The meditation exercise involves calming the mind through conscious breathing and taking into account the thoughts that pass through our mind as well as the sensations in our body. Of course, our minds like to procrastinate and mindfulness meditation requires returning to the present moment through the breath which is the most effective tool to get there. This technique takes practice, like any other skill acquisition. Again and again, we bring the mind back to that moment of conscious breathing where we feel all the sensations in our body as well as the sounds we hear around us.

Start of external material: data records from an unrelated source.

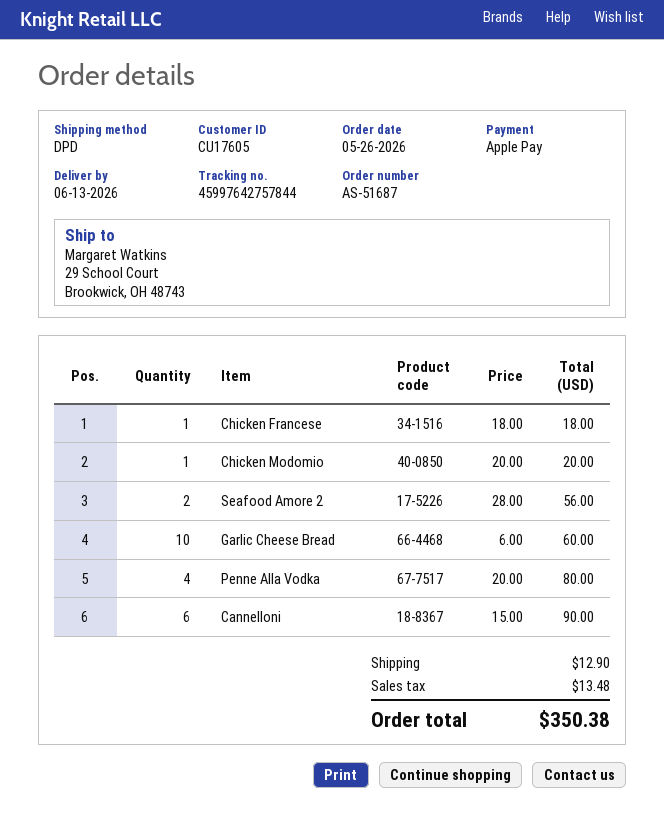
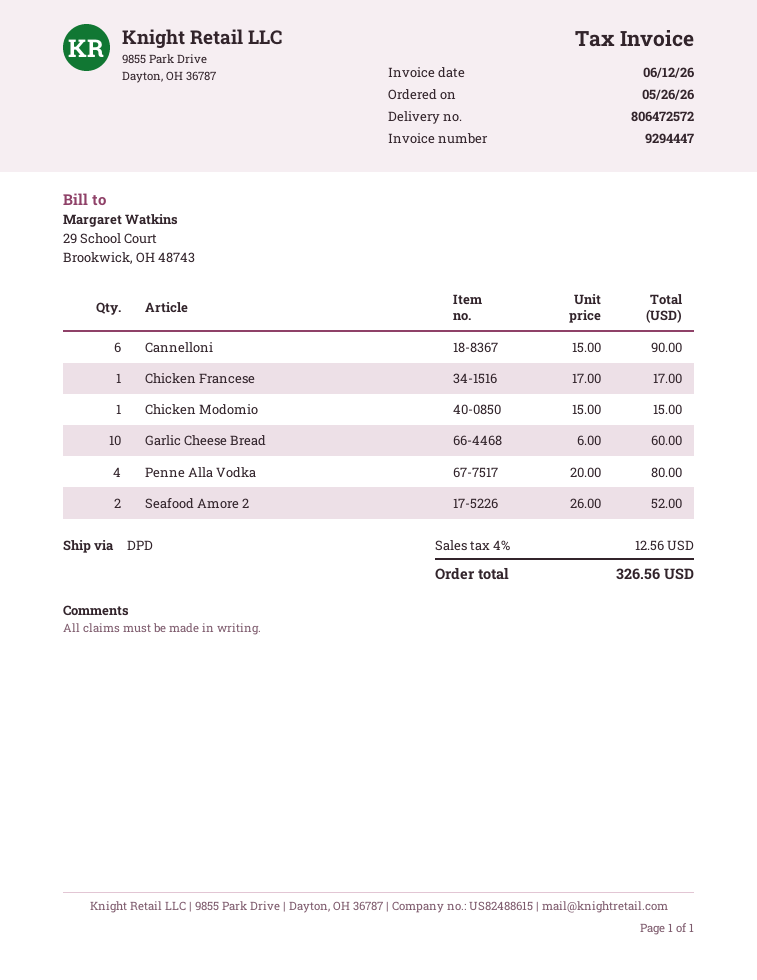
Chicken Francese: 1 x 18.00 = 18.00 -> 1 x 17.00 = 17.00
Chicken Modomio: 1 x 20.00 = 20.00 -> 1 x 15.00 = 15.00
Seafood Amore 2: 2 x 28.00 = 56.00 -> 2 x 26.00 = 52.00
shipping: 12.90 -> none
tax: 13.48 -> 12.56
total: 350.38 -> 326.56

Episode 1 – the mind in basketball: one on one with oneself
Halftime with three current Betclic Elite players who practice meditation
Yakuba Ouattara, Gerald Ayayi and Jessie Bégarin
You can practice mastering your thoughts and feelings, bringing your mind and attention back to the present moment consistently at any time of the day. The idea is to acknowledge the thoughts and feelings we have and let them go without personally identifying with them. It is our ability to live fully in the present moment that allows us to stay calm and perform. All basketball players – and athletes in general – who use mindfulness meditation recognize that using it, even for a few minutes a day, makes it easier to respond to every challenge they face.
When we encounter distractions or our internal dialogue plays tricks on us, when we encounter adversity, the practice of meditation helps us to manage our unattached feelings, to let them go, and to refocus on the present moment. by training with intention, whatever is going on in our mind, over and over again. It’s a mix of ultimate focus and letting go that achieves a state where you don’t really think and let things happen…bringing you closer to the zone state.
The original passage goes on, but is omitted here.